The present study identified a correlation between the level of MMP-9 activity and the invasive state of the tumor. Measuring protein expression in the tissue of patients with CRC, Kostova et al (32) noticed that the expression of MMP-9 exhibited a positive correlation with the level of tumor invasion. By contrast, no correlation was detected in the present study between active MMP-2 and the level of tumor invasion. The difference between MMP-2 and MMP-9 in terms of their association with T stage may be due to the diversification with respect to function. MMP-2 participates in a wide range of functional pathways, including remodeling of vasculature, tissue morphogenesis, regulating the bioavailability of several growth factors, inflammation (33) and atherosclerotic plaque rupture (34), whereas MMP-9 mainly serves a role in the local proteolysis of the ECM, angiogenesis and leukocyte migration (35).

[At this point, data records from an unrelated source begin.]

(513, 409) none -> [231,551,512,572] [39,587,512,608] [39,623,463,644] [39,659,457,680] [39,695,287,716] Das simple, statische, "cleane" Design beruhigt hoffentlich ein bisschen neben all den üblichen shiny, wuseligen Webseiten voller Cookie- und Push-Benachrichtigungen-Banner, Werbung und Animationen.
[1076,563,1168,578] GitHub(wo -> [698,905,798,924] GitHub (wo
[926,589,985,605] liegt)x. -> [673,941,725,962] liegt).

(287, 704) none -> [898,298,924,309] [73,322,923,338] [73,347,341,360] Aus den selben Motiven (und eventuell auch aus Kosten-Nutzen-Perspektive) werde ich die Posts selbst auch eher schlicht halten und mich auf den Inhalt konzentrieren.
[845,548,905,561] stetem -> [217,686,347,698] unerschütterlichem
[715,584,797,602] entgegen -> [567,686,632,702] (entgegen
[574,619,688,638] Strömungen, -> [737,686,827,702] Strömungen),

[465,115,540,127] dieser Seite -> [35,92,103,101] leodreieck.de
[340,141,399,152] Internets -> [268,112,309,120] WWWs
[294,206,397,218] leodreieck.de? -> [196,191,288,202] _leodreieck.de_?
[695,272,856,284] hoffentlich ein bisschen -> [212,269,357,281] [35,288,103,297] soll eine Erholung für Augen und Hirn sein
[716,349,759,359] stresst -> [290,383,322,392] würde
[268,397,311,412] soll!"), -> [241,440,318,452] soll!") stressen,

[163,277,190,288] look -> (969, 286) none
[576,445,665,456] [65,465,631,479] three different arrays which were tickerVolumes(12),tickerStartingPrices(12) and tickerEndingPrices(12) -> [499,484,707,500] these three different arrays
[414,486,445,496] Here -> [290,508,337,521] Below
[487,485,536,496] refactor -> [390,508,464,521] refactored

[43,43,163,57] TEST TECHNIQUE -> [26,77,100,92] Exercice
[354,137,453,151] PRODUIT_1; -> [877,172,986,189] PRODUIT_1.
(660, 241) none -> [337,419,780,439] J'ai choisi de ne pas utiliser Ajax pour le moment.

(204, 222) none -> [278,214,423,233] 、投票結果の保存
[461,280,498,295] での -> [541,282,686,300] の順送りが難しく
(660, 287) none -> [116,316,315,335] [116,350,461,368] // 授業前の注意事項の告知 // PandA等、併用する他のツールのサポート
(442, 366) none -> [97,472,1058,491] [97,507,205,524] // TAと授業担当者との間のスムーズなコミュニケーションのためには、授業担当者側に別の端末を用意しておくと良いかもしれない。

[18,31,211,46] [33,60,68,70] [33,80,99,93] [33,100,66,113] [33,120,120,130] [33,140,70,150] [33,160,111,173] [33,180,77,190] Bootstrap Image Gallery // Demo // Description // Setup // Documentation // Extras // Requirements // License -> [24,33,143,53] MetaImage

In conclusion, the present study identified elevated levels of MMP-2 and MMP-9 activity in tumor tissues compared with those in adjacent tissues in Vietnamese patients with CRC. The present study clearly demonstrated the differences between MMP-2 and MMP-9 in terms of proteinase activity and correlation with clinical parameters. The present results suggest the importance of distinguishing the participation of active and proforms of MMPs in colorectal tumor progression. These results emphasize the potential application of MMPs in the development of CRC prognosis and the requirement of additional investigation into the mechanism of how changes in the levels of MMP expression elevate cancer, and whether differences between studies may be associated with differences in patient cohorts and ethnicity, which may affect disease onset and progression. Additional studies on a larger population of Vietnamese patients with CRC are required to define the importance of MMP-2 and MMP-9 as markers for CRC. The data presented in the present study are prerequisite to a forthcoming study on the 5-year survival rate of patients with CRC.